19 OTT - Gentile Direttore,
l’ebraico hodah significa non solo riconoscere un debito e ringraziare, ma anche essere veritieri e onorare. Avverto il peso leggero di un simile dovere nei riguardi di Mario Graev. Egli non è più tra noi, ma la memoria di lui rimane in quanti lo hanno conosciuto e inevitabilmente amato. Non lo ebbi come docente di Medicina Legale. Lo era stato Vittorio Chiodi, diverso per carattere e scelte di campo, ma anche lui straordinariamente perspicace nel leggere l’animo degli studenti che sottoponeva ad esame e lieto quando vi rinveniva una onestà umana prima che intellettuale.
Mario Graev aveva un eloquio e uno stile grave e sorridente insieme. Era quieto, gentile, luminoso quanto ciascuno, può darsi, io di certo, aspira ad essere, spesso non riuscendovi. Ti guardava affettuosamente, ti ascoltava senza distrazione e coglieva il cuore del tuo pensiero con immediatezza fraterna. Dopodiché si metteva al servizio delle teorie che condivideva, con generosità semplice. Forse fu buona scuola per lui l’avere trascorso gli anni della seconda infanzia e della adolescenza sotto gli occhi di Don Facibeni, il benefattore fiorentino che ha allevato migliaia di minori sans aveu, senza padrone, privi di adulti di riferimento affidabili, facendone degli uomini. D’altra parte, quando ci si forma per somiglianza con il proprio nome, chiamarsi Facibeni deve essere un indubbio vantaggio. Meno, se si sceglie di muoversi in antitesi rispetto a tale significante. 
Mario Graev era un bambino abbandonato e non ne faceva mistero. Quel suo essere solo, quel suo essere costretto a portare il fardello amaro di un abbandono ante litteram, quella bastarditudine che ne minacciava l’esistenza, sono stati la sua forza, anche grazie al salutare coming out che lo portò a non mascherare le proprie origini, anzi a ricercarle. A venticinque anni, mentre svolgeva la sua opera nella Clinica Ostetrica della Università di Firenze, dove sapeva di essere stato messo al mondo, volle scoprire, per il tramite di una facile ricerca di archivio e dell’aiuto di una caposala, chi fossero i suoi genitori. Fu così che si scoprì figlio di un nobile russo e di una giovane donna, anch’ella russa, di nome Eva, che lo mise al mondo, lo diede a balia e poi sparì. Pare che i due avessero casa ad Alessandria d’Egitto.
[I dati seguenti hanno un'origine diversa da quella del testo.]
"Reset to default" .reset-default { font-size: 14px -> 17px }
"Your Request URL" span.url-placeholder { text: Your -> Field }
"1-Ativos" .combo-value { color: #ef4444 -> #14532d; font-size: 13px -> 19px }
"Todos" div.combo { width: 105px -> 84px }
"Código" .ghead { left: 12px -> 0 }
Un romanzo familiare autentico e non la fantasia di ogni essere umano, quando a un certo punto del suo sviluppo prova a immaginare di avere genitori diversi da quelli naturali.
 
Allevato in una dimora contadina, dove la miseria generava disperazione, il piccolo Mario sarebbe finito a lavorare nei campi, se una signora non avesse colto la sua perspicacia e non lo avesse aiutato a intraprendere un diverso cammino esistenziale, il percorso che lo avrebbe portato tra le braccia di Don Facibeni. Ardisco pensare che quella signora fosse stata catturata per un verso dalla corrispondenza tra l’acume del bambino e i suoi lineamenti fini, la figura flessuosa e slanciata, la carnagione chiara, lo sguardo trasparente, peraltro dalla discordanza tra questi aspetti e la condizione di povertà astiosa in cui si trovava immerso, come un parvenu. Una Fata Turchina, quella signora, che corrobora l’invito a credere nella bontà degli sconosciuti.
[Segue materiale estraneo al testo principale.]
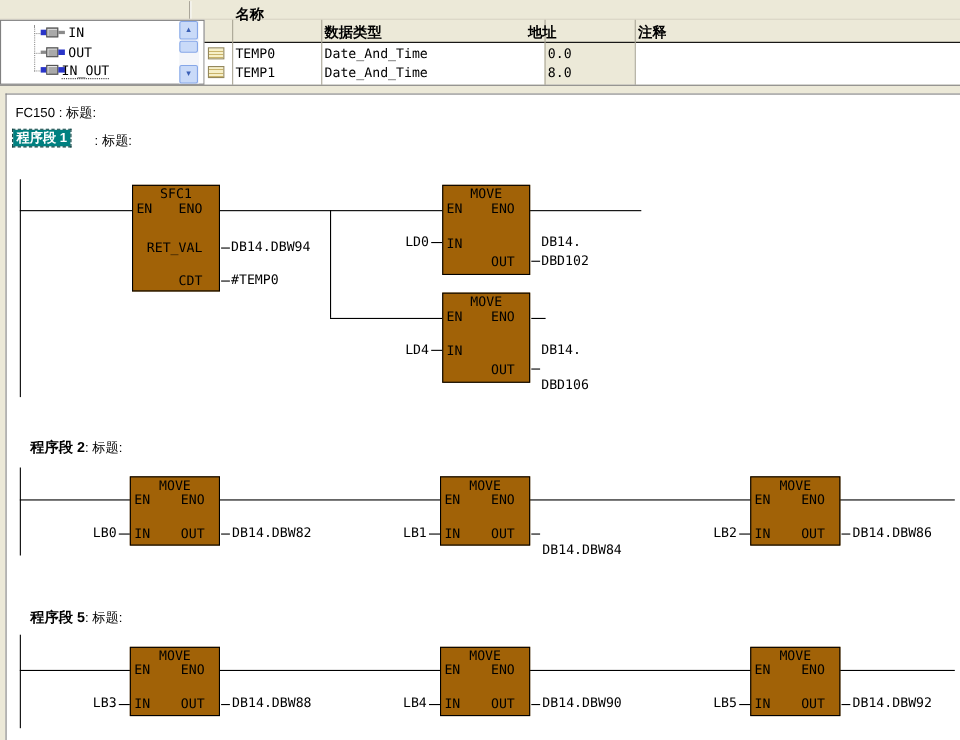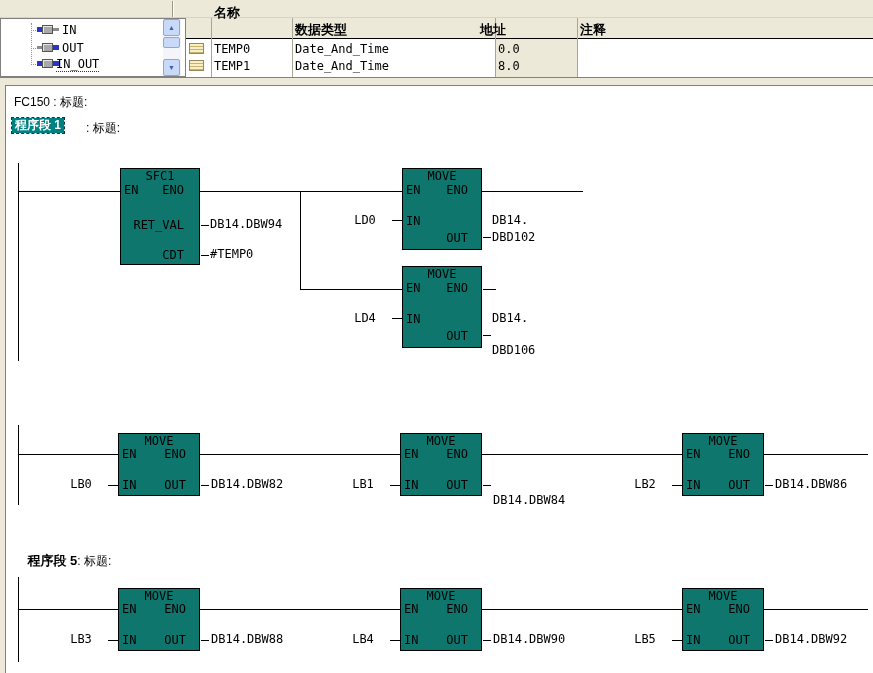"SFC1" .blk { background: #0f766e -> #a16207 }
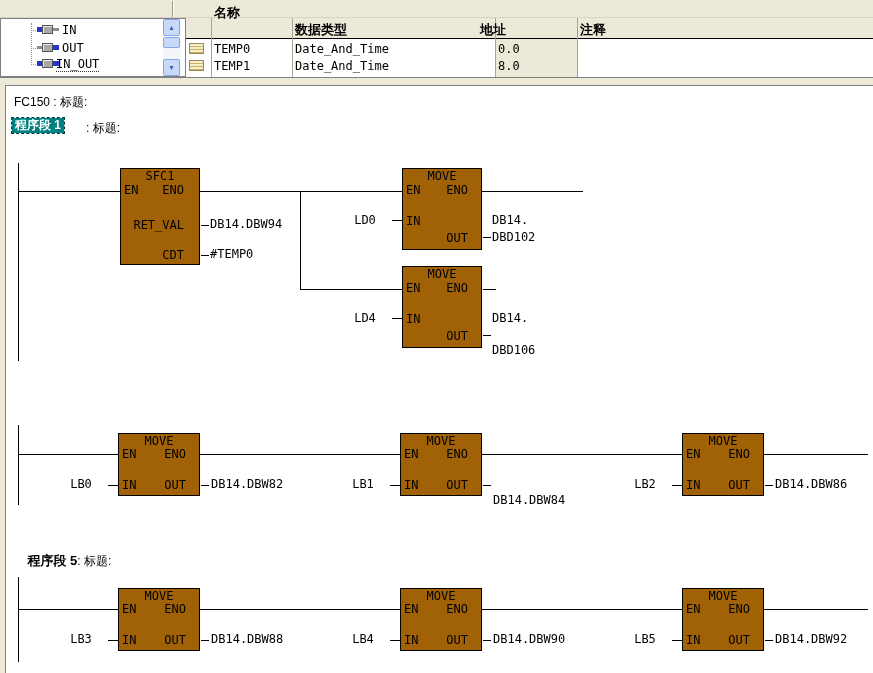"LD0" .src { text-align: center -> right }
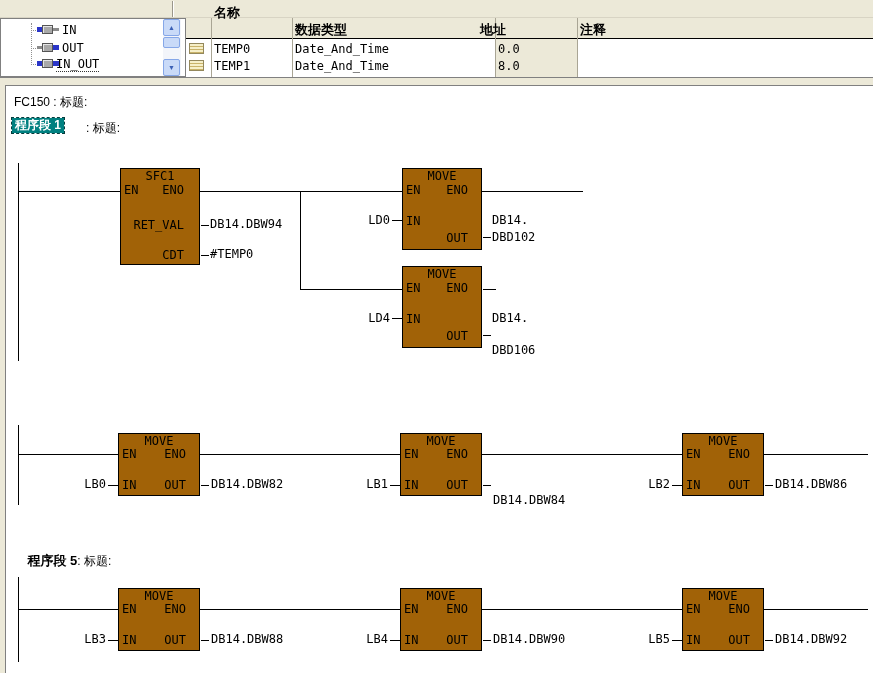"程序段 2: 标题:" div.netlabel { html: none -> <div> <span>程序段 2</span><span>: 标题:</span> </div> }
Quando fondai la rivista Il reo e il folle, con la pretesa di gettare una luce nel buio della ignoranza che dominava il tema della malattia mentale reclusa, il Professor Graev fu tra i pochissimi accademici italiani a schierarsi al mio fianco. Si era alla metà degli anni ’90 e lui non era uno psichiatra, ma comprese appieno l’importanza della azione intrapresa perché non fosse volgarmente negato un problema che la Legge 180 aveva collocato fuori delle competenze della Salute Mentale e dunque anche della psichiatria, lasciando alla Giustizia il compito di gestire la cura, oltre alla pena, di persone che soffrono e fanno soffrire.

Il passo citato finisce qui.